■ **Data shown**

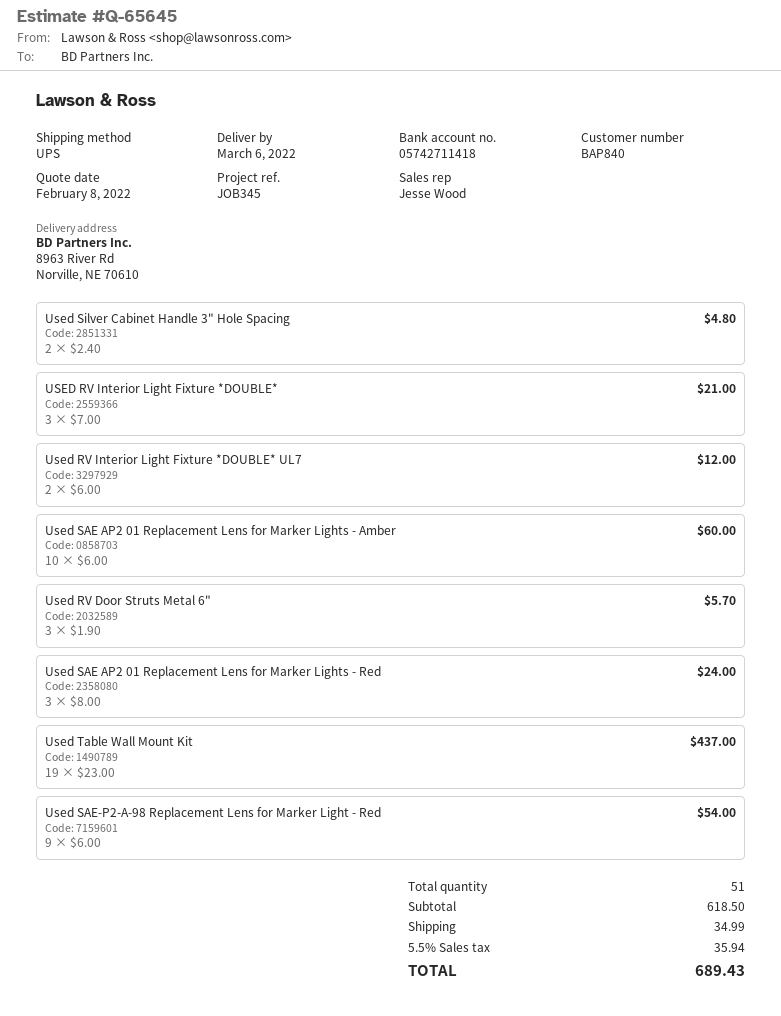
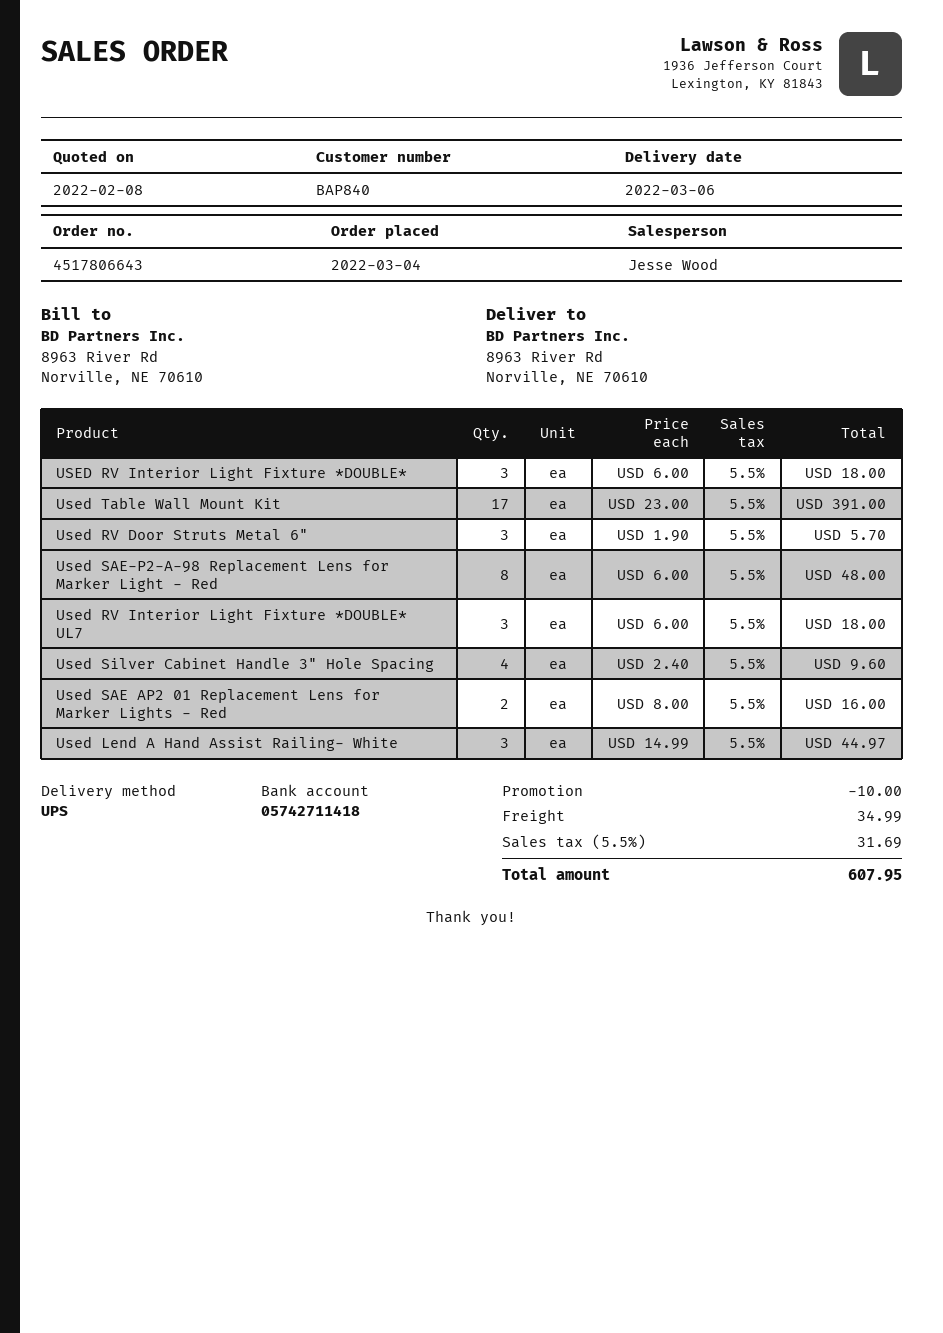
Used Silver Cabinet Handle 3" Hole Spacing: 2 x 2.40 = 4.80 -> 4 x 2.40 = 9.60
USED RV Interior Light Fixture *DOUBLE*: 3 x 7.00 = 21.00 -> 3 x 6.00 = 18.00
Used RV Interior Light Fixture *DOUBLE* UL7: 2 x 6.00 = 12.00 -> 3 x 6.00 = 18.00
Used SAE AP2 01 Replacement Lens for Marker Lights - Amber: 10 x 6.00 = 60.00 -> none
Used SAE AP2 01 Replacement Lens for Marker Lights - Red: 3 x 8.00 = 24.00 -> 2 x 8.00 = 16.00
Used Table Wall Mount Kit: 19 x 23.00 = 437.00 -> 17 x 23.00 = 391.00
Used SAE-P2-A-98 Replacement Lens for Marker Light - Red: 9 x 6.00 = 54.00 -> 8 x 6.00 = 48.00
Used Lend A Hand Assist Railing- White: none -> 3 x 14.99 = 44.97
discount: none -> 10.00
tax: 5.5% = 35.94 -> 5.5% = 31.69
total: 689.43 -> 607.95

■ **Problem**
Look for the string "Fixture" in the data above and return every line that has it.

■ **Result of the task**
USED RV Interior Light Fixture *DOUBLE*: 3 x 7.00 = 21.00 -> 3 x 6.00 = 18.00
Used RV Interior Light Fixture *DOUBLE* UL7: 2 x 6.00 = 12.00 -> 3 x 6.00 = 18.00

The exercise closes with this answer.